Amour, peur, colère, tristesse, joie… que se passe-t-il dans notre tête ?
L'amour
Quand on est amoureux, cela active le système de la récompense dans le cerveau. On produit de nombreuses hormones comme la dopamine, la vasopressine et l'ocytocine. Le système limbique est crucial dans l'apparition de ces sentiments positifs. Il est constitué de neurones qui utilisent un neurotransmetteur, la dopamine. Les corps cellulaires de ces neurones se trouvent dans le tronc cérébral, passent dans l'amygdale et l'hippocampe et finissent dans la partie inférieure du cerveau antérieur, dans le noyau accumbens (le système de la récompense).
La peur
L'amygdale décide en quelques millisecondes si l'on a peur. Le cœur bat plus vite, les muscles reçoivent plus d'énergie… nous voilà prêts à nous battre ou à fuir. L'amygdale est située dans le lobe temporal et est reliée au tronc cérébral. Elle a donc une influence sur les fonctions autonomes du corps comme la respiration et la circulation. Un faisceau de nerfs particulièrement épais mène à l'hypothalamus, qui déclenche la production d'adrénaline. L'amygdale reçoit des informations de toutes les régions sensorielles du cortex cérébral. Le lobe frontal compare les signaux sensoriels avec les expériences déjà faites et peut inhiber l'activité de l'amygdale.
La colère
Si nous sommes offensés, l'information est d'abord envoyée par les yeux et les oreilles au diencéphale, qui la transmet à l'amygdale et au lobe frontal du cortex cérébral. Mais si l'amygdale « émotive » décide de mal prendre cette information, le cortex cérébral « rationnel » n'a aucune chance : l'amygdale est plus rapide. Elle active l'hypothalamus, des hormones du stress comme l'adrénaline et la noradrénaline sont sécrétées, le pouls s'accélère rapidement. Le système limbique fait en sorte que la colère devienne également visible : elle s'exprime à travers la voix, les expressions faciales et les gestes.
La tristesse
Si l'on est abandonné ou qu'un être cher meurt, on ressent une grande tristesse. Cela provoque une réaction de stress dans le cerveau. Le système d'alarme de l'amygdale est activé et on sécrète du cortisol, l'hormone du stress. Mais la tristesse est un sentiment conscient. Elle nous aide à gérer le stress et à vivre avec l'expérience de la perte. Pendant le deuil, les zones du cerveau situées dans le lobe frontal sont activées.
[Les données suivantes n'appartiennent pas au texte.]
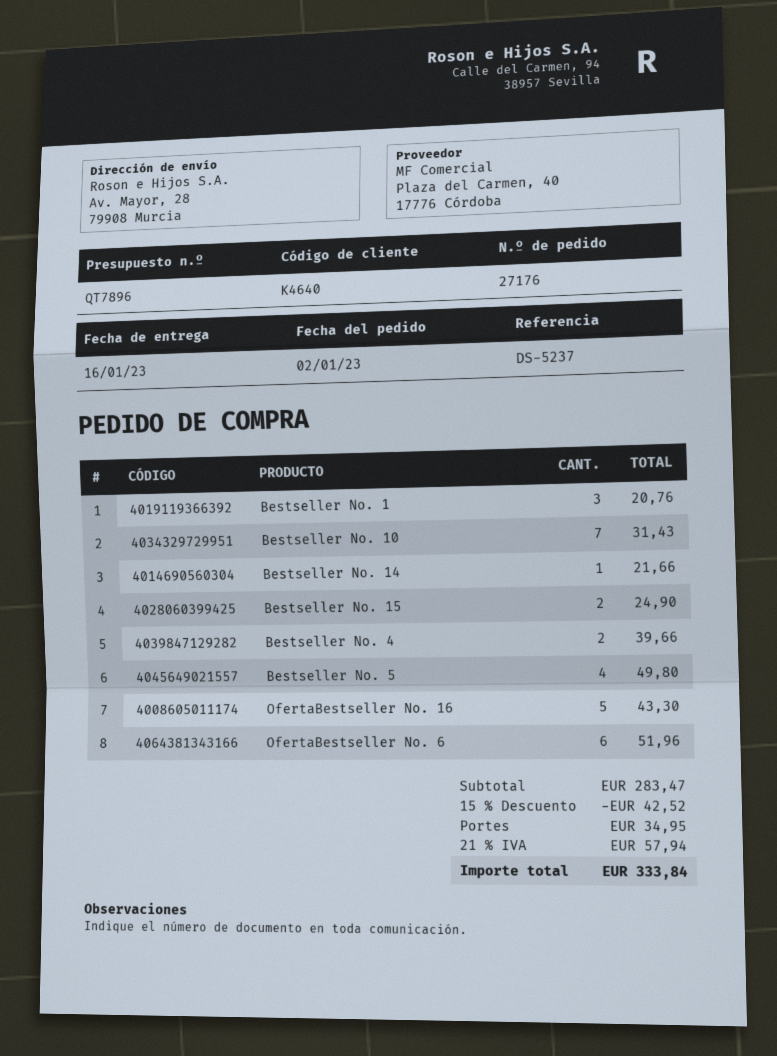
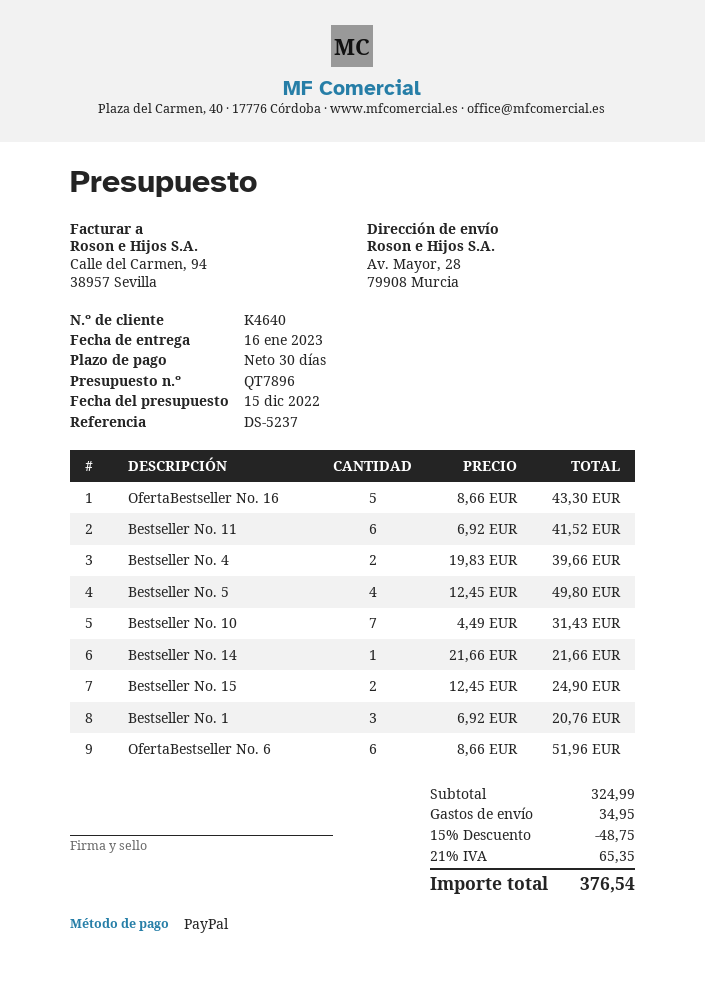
Bestseller No. 11: none -> 6 for 41.52
subtotal: 283.47 -> 324.99
discount: 15% = 42.52 -> 15% = 48.75
tax: 21% = 57.94 -> 21% = 65.35
total: 333.84 -> 376.54

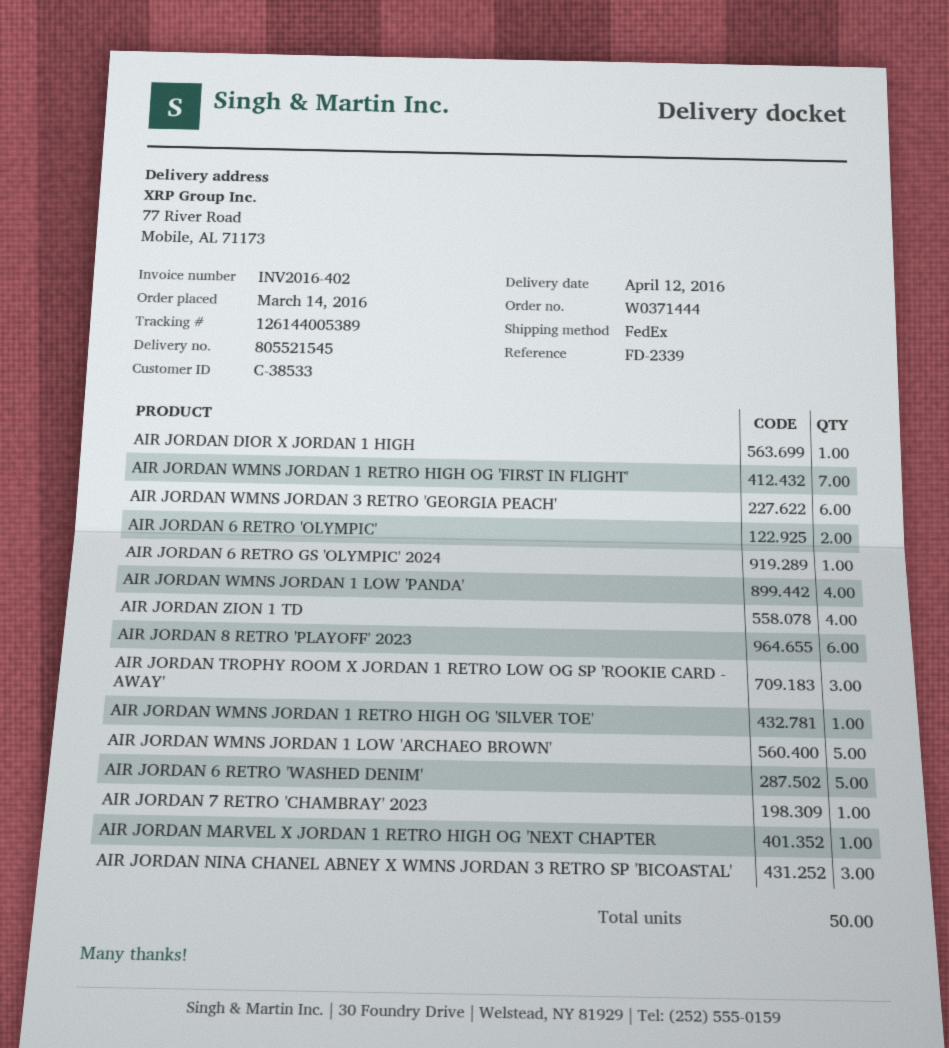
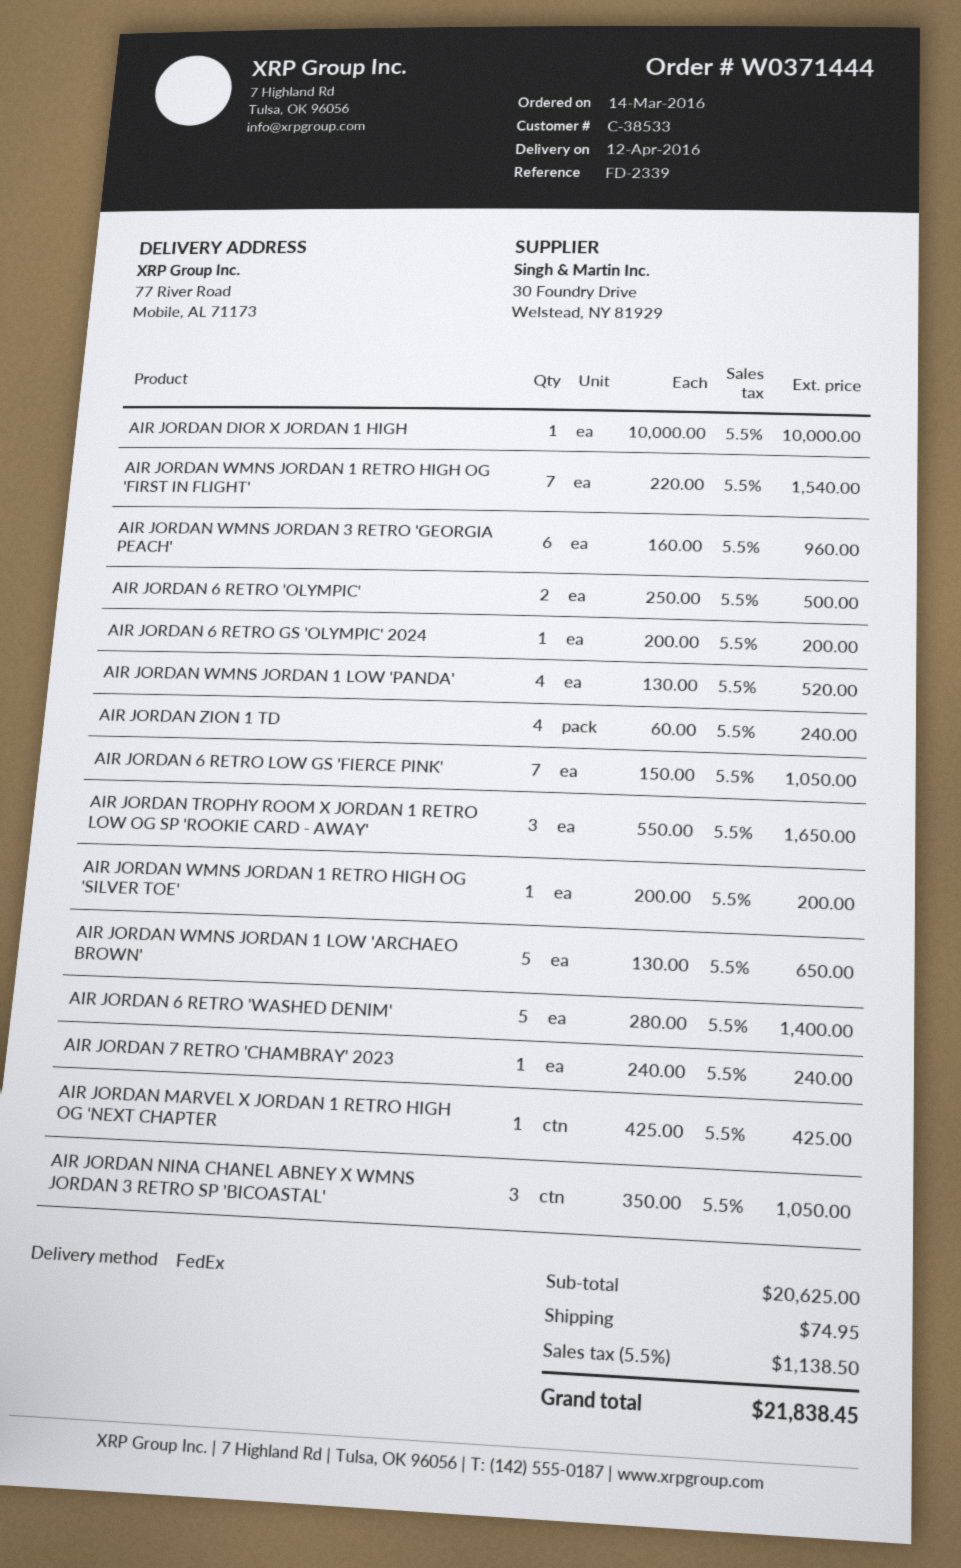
AIR JORDAN 8 RETRO 'PLAYOFF' 2023: 6 -> none
AIR JORDAN 6 RETRO LOW GS 'FIERCE PINK': none -> 7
Elles agissent sur l'amygdale afin de pouvoir à nouveau se détendre.
La joie
La satisfaction, la joie et le bonheur sont étroitement liés. La satisfaction est un état d'équilibre intérieur qui est influencé en partie par la génétique et en partie par l'environnement. Elle se développe entre l'âge de cinq et dix ans et reste en grande partie la même tout au long de la vie. Sur le plan biochimique, elle implique tout particulièrement trois messagers du cerveau : la sérotonine, la dopamine et l'ocytocine. La brève sensation de bonheur provient d'un « cocktail » d'opioïdes fabriqués par le cerveau, comme les endorphines. L'origine de la joie est déterminante pour la qualité du bonheur. Les choses matérielles, comme un nouveau vêtement par exemple, activent principalement le système de la récompense. Mais ce sentiment de bonheur est de courte durée. Les récompenses sociales, comme la reconnaissance et l'amitié, ont un effet plus long.